PROBLEM STATEMENT |
Exactly the lines below, starting with the one containing "color: #000000 ->" and going on through the one containing "If there are", must be reproduced, both ends included, and no pictures with them.
BEGIN DATA EXTRACT
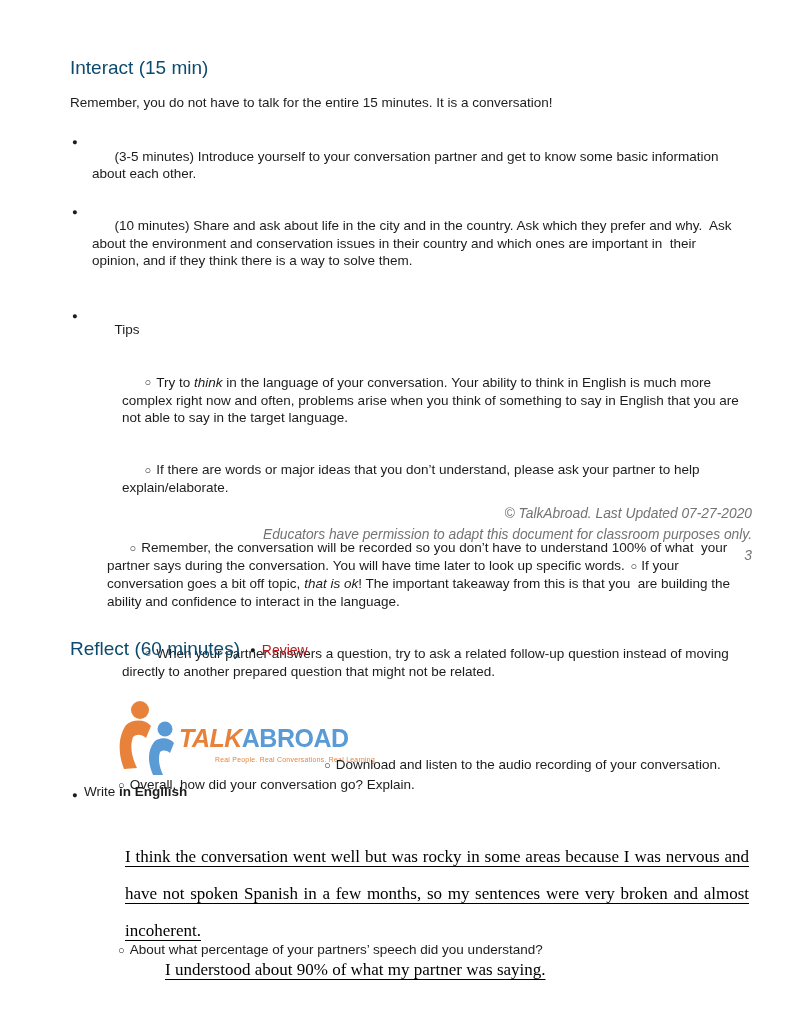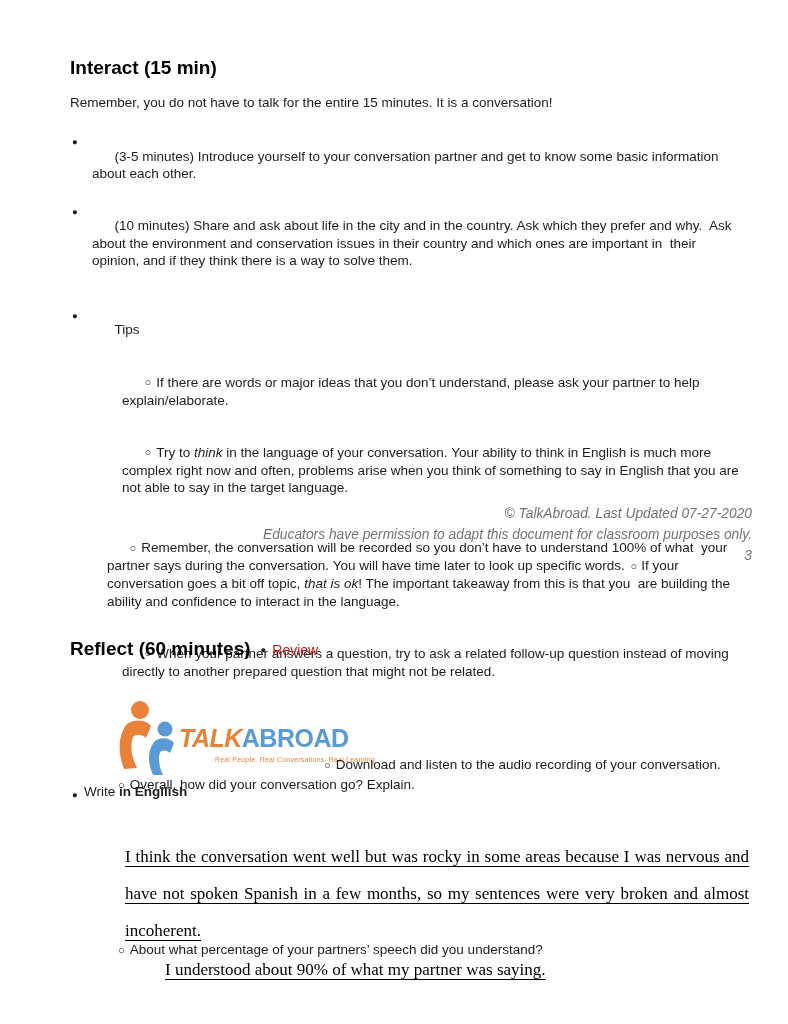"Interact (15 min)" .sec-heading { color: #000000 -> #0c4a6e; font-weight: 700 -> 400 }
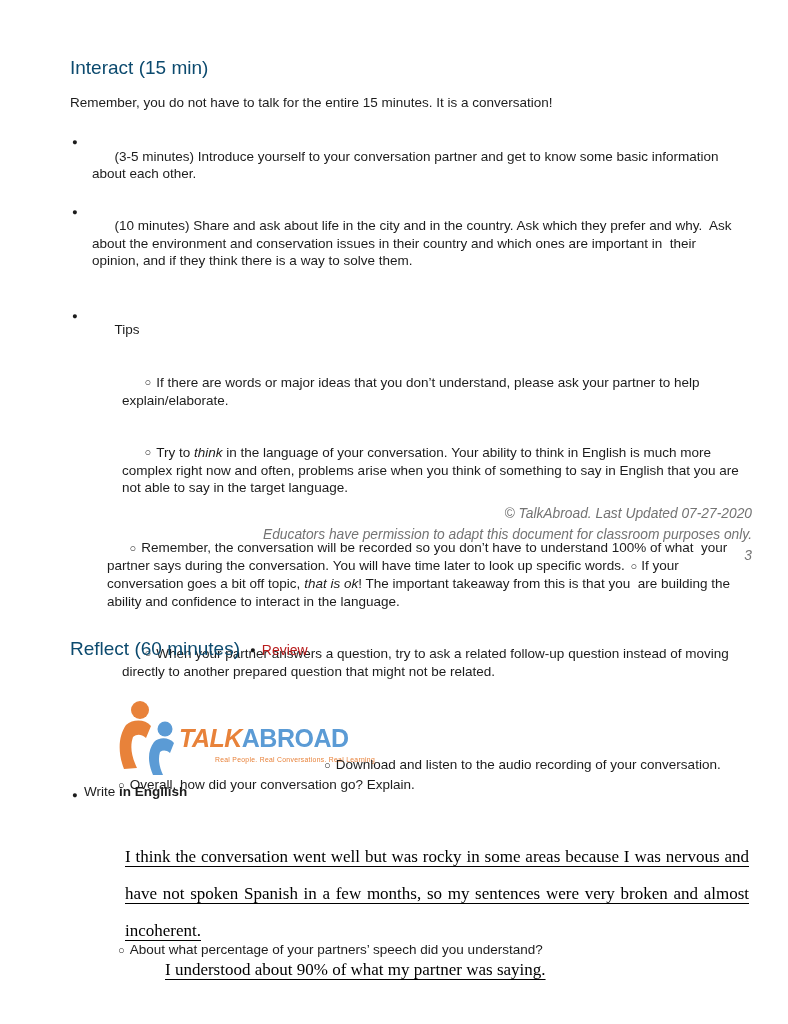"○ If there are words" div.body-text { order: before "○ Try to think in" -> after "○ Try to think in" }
END DATA EXTRACT
BEGIN DATA EXTRACT
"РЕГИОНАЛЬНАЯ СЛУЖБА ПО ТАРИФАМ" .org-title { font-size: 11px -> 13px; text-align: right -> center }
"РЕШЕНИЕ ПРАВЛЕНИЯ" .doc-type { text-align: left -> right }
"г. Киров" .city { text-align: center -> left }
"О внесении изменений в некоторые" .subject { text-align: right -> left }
END DATA EXTRACT
RESPONSE BELOW |
"Interact (15 min)" .sec-heading { color: #000000 -> #0c4a6e; font-weight: 700 -> 400 }
"○ If there are words" div.body-text { order: before "○ Try to think in" -> after "○ Try to think in" }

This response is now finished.